I have two pandas dataframes, like so:
Table A:
Country | Item | Start Date |
---|---|---|
France | Croissant | 2020-03-01 |
England | Scone | 2020-04-03 |
France | Croissant | 2020-05-01 |
England | Scone | 2020-06-03 |
Table B:
Country | Item | End Date |
---|---|---|
France | Croissant | 2020-05-02 |
England | Scone | 2020-06-04 |
France | Croissant | 2020-03-02 |
England | Scone | 2020-04-05 |
I'd like to join these two tables together so that for each country-item pairing and unique start date, the subsequent end date is appended.

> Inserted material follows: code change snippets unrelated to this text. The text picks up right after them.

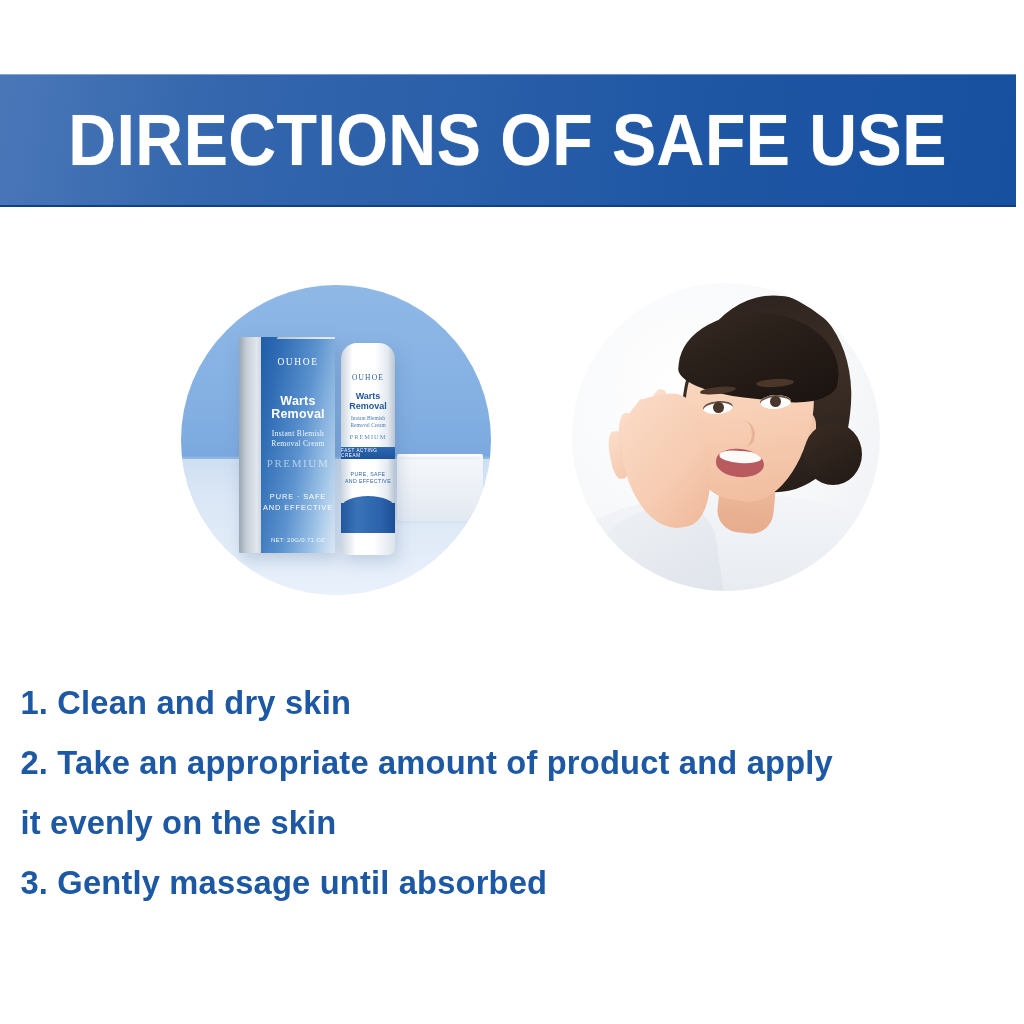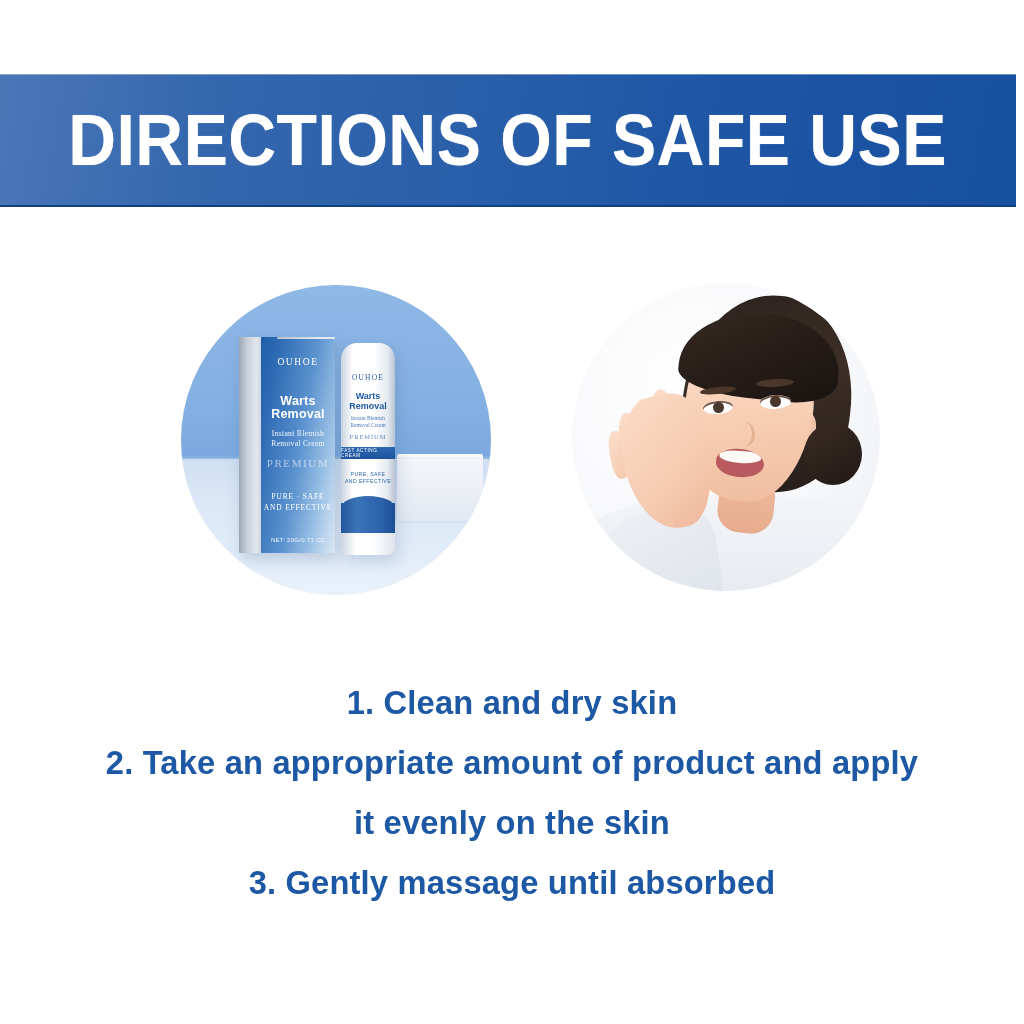--- a/index.html
+++ b/index.html
@@ -176,7 +176,6 @@
     line-height: 10.5px;
     letter-spacing: 0.9px;
     color: #ffffff;
-    font-family: Liberation Serif, serif;
   }
   .box-net {
     position: absolute;

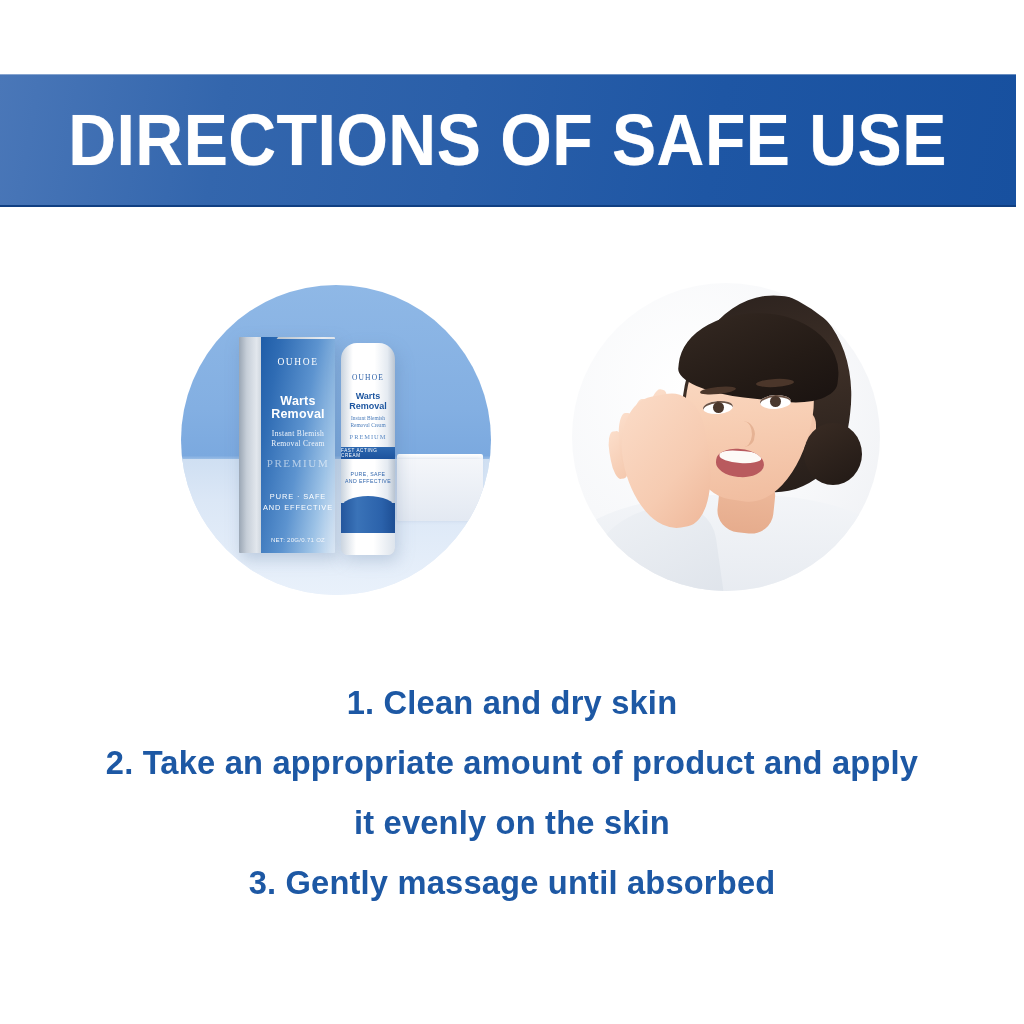--- a/index.html
+++ b/index.html
@@ -455,7 +455,7 @@
     left: 0;
     top: 672px;
     width: 1024px;
-    text-align: center;
+    text-align: left;
   }
   .step-line {
     color: #1d58a4;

Like so:
Country | Item | Start Date | End Date |
---|---|---|---|
France | Croissant | 2020-03-01 | 2020-03-02 |
England | Scone | 2020-04-03 | 2020-04-04 |
France | Croissant | 2020-05-01 | 2020-05-02 |
England | Scone | 2020-06-03 | 2020-06-04 |
Right now, I'm doing the following:
- Left join of the end date data onto the start date data
- Group by the start date and collecting the end dates into a sorted list
- Finding the date within this list that is the closest subsequent date after the start date
I feel like there's got to be a better way. Any suggestions?